Naruto mendekap Hinata dengan lembut dan memeluknya seperti biasa, Hinata bisa merasakan pelukan dan belaian lembut yang ia rindukan akan tetapi...ini terasa berbeda. Ada satu bagian yang menghilang dari pelukan itu.
"Na-Naruto-kun! Di-Dimana tangan kananmu?" tanya Hinata panik.
"Sudah hilang, mereka sudah mengambilnya setelah kecelakaan itu. Lagipula itu sudah hancur dan berantakan karena melindungimu," ujar Naruto.
"Bodoh, jangan bersikap santai seperti itu! Ini tanganmu, tangan kananmu! Ini tidak akan kembali tumbuh!"
"Aku tahu, tapi setidaknya matamu bisa melihat lagi kan? Kau berbeda denganku Hinata, kau masih punya harapan untuk melihat. Aku ingin kau kembali tersenyum seperti biasa dengan matamu yang indah, itu yang kuinginkan."

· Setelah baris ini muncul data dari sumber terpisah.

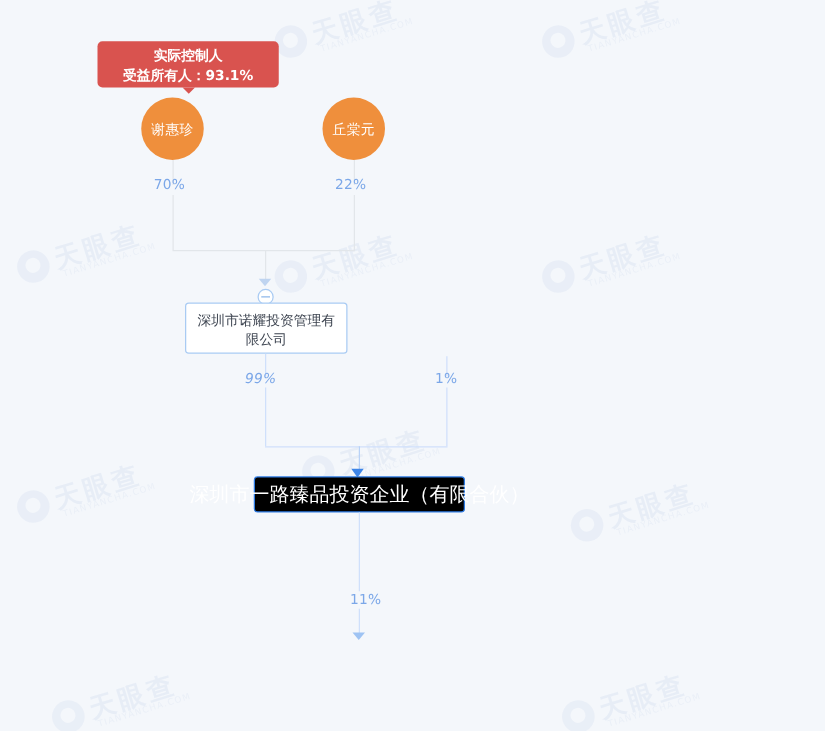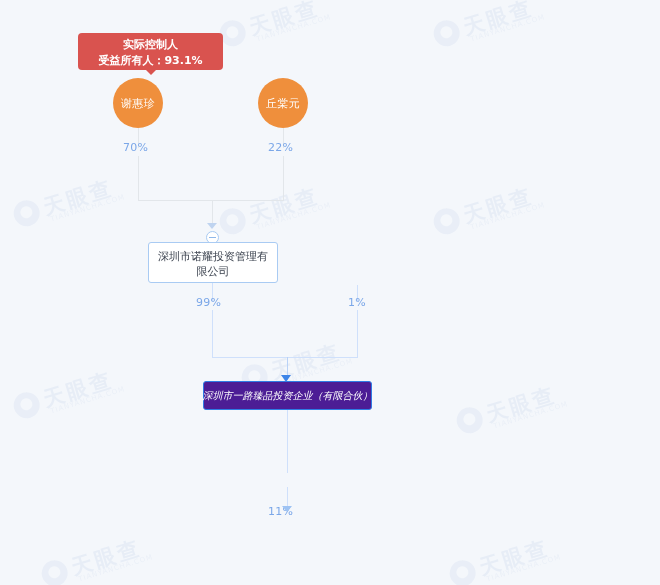"99%" div.pct { font-style: none -> italic }
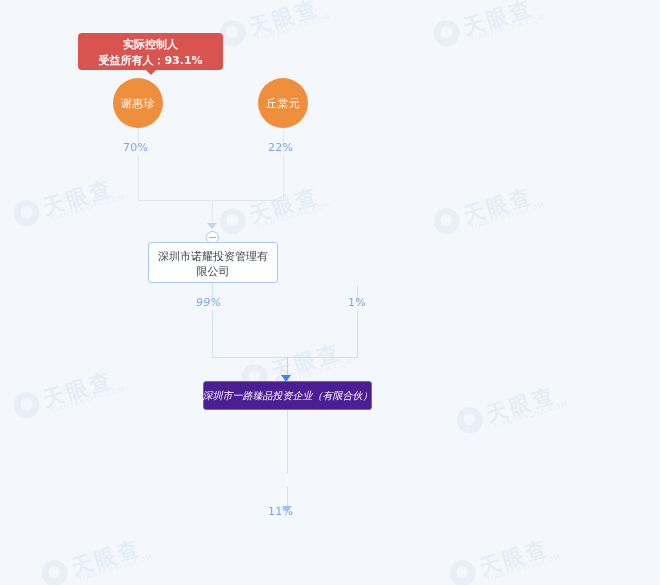"深圳市一路臻品投资企业（有限合伙）" .box-fill { background: #4c1d95 -> #000000; font-size: 10px -> 16px; font-style: italic -> none }
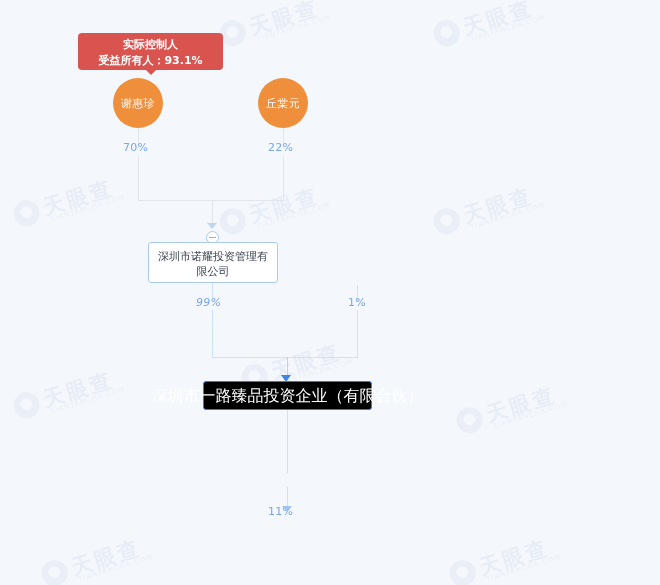"11%" div.pct { left: 268px -> 280px; margin-top: 32px -> none }
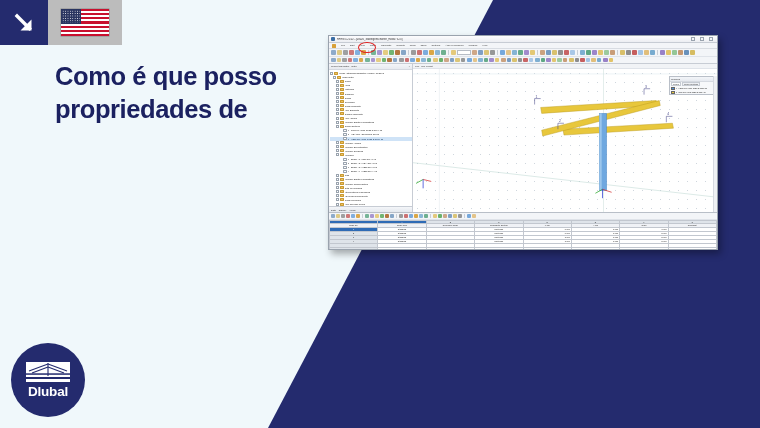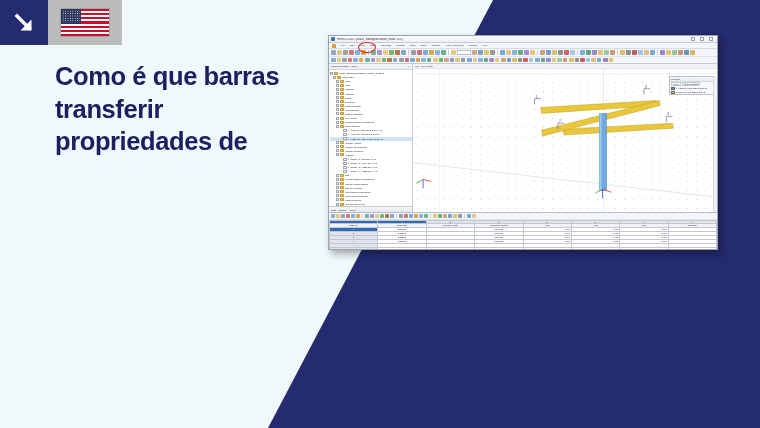"Como é que barras" span.ln { text: barras -> posso }
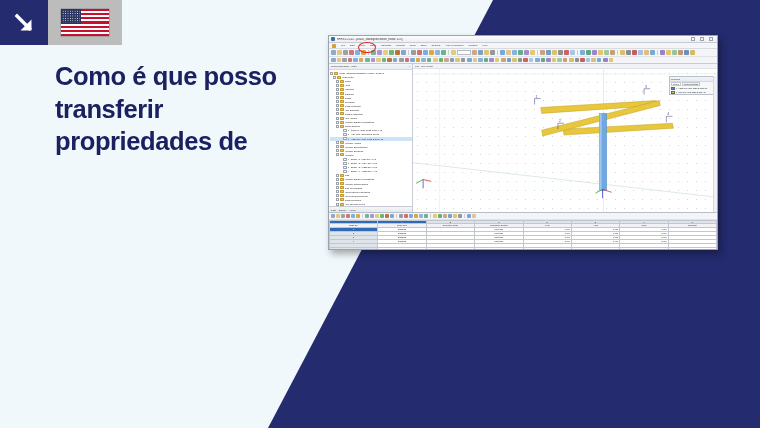"transferir" span.ln { html: <span>transferir</span> -> none }
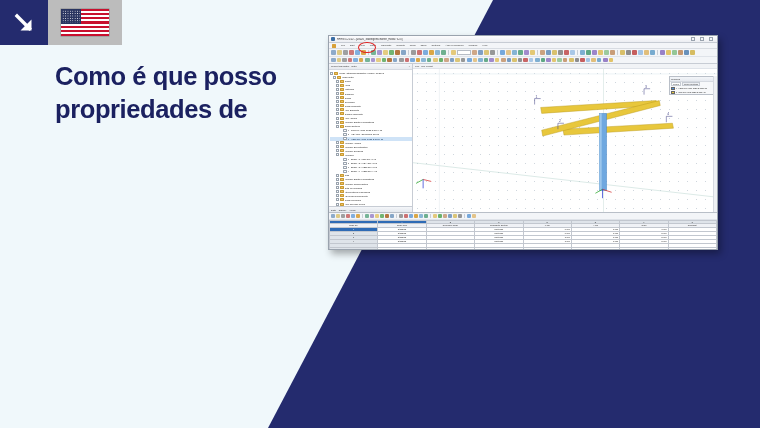"Dlubal" div.logo { html: none -> <div> <div> <svg> <rect></rect> <g> <line></line> <line></line> <line></line> <line></line> <line></line> </g> <rect></rect> <rect></rect> </svg> </div> <div>Dlubal</div> </div> }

"Bodoh! Bodoh! Bodoh! Kenapa tidak bilang dari awal? Kenapa kau merahasiakannya padaku?!" Hinata memukul tubuh Naruto dengan pelan.
"Karena aku tidak ingin membuatmu khawatir, aku tidak ingin operasi terganggu hanya karena hal kecil seperti ini."
"Bodoh, kau memang bodoh..." Hinata menangis lebih kencang dalam pelukan kekasihnya itu.
"Aku tahu aku memang bodoh dan juga buta."
"Apa maksudmu buta? Matamu masih bisa melihat kan?" Hinata bertanya khawatir.
"Ah maksudku bukan buta secara fisik, melainkan buta karena cinta. Aku buta melihat wanita lain selain dirimu untuk menjadi pasanganku. Aku hanya mencintai dan menginginkanmu Hinata, tidak ada yang lain. Apa kau masih mencintai pria yang buta dan hilang tangan kanannya?"
"Pertanyaan bodoh, tentu saja masih!" Hinata menjawabnya langsung dan mengecup bibir Naruto dengan lembut.